The authors conclude that ‘These data provide evidence for setting criteria for E. coli in cheeses made from unpasteurised milk. This group of products is a concern for public health’. However, this conclusion is contradicted by their own statement, ‘Apart from two possible cases of salmonellosis with indistinguishable Salmonella newport isolated from a hard cow's milk cheese, analysis of national surveillance databases did not provide any other evidence for disease associated with either consumption of these products, or any other cheeses sample here’. This latter statement strongly supports the premise that current microbiological criteria established for raw milk cheeses are working as intended to protect public health.

In our discussion of how these issues might be avoided in the future, the authors were hesitant to solicit pre-submission feedback from members of industry on the grounds that it could be regarded as introducing commercial bias. However, industry comments from a reputable trade organisation will be based on research undertaken by specialists who frequently have an academic background and are able to provide substantiation and evidence for the views expressed.

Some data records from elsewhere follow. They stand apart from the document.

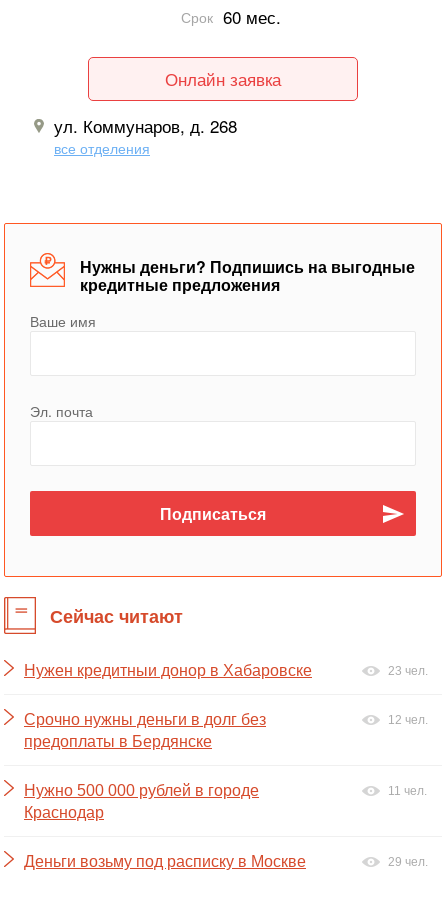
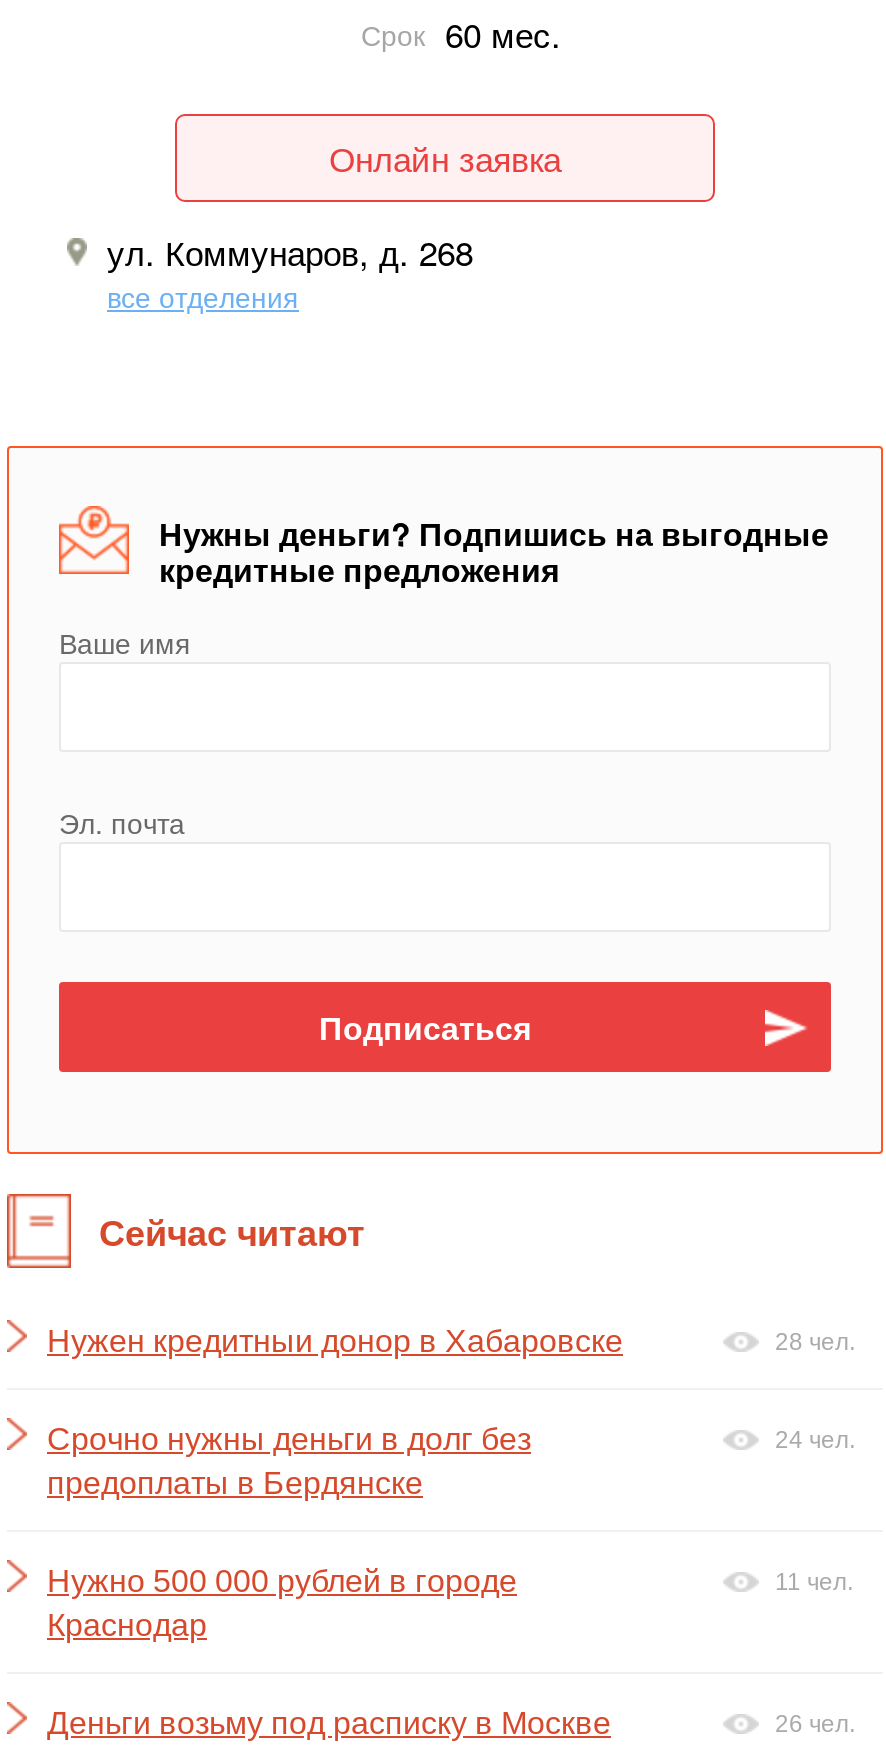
- 23 чел.
+ 28 чел.

- 12 чел.
+ 24 чел.

- 29 чел.
+ 26 чел.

Despite our differences, we agree with the authors that there exists a small ‘subgroup of manufacturers where efforts to improve hygiene should be concentrated’. Working with microbiological guidelines that are appropriate to the characteristics of a food and addressing the root causes of risks directly are more effective routes to ensuring a safe food supply than setting unrealistically low limits based on false assumptions and then chastising an entire industry for failing to comply with them.

Sincerely,

Bronwen Percival, on behalf of the Specialist Cheesemakers Association Technical Committee

Catherine Mead, on behalf of the Specialist Cheesemakers Association Executive Committee

Catherine Donnelly PhD, Professor of Nutrition and Food Science, University of Vermont

References

1 The results presented here show an association between higher levels of E. coli and the presence of unsatisfactory levels of CPS (Table 11). Therefore, the data indicate that the application of more lenient E. coli criteria for unpasteurised cheeses, or soft cheeses, for example, cannot be justified in terms of public health, and it is more appropriate to apply the criteria set out in the HPA guidelines [14] to all ready-to-eat foods, including those made from unpasteurised milk.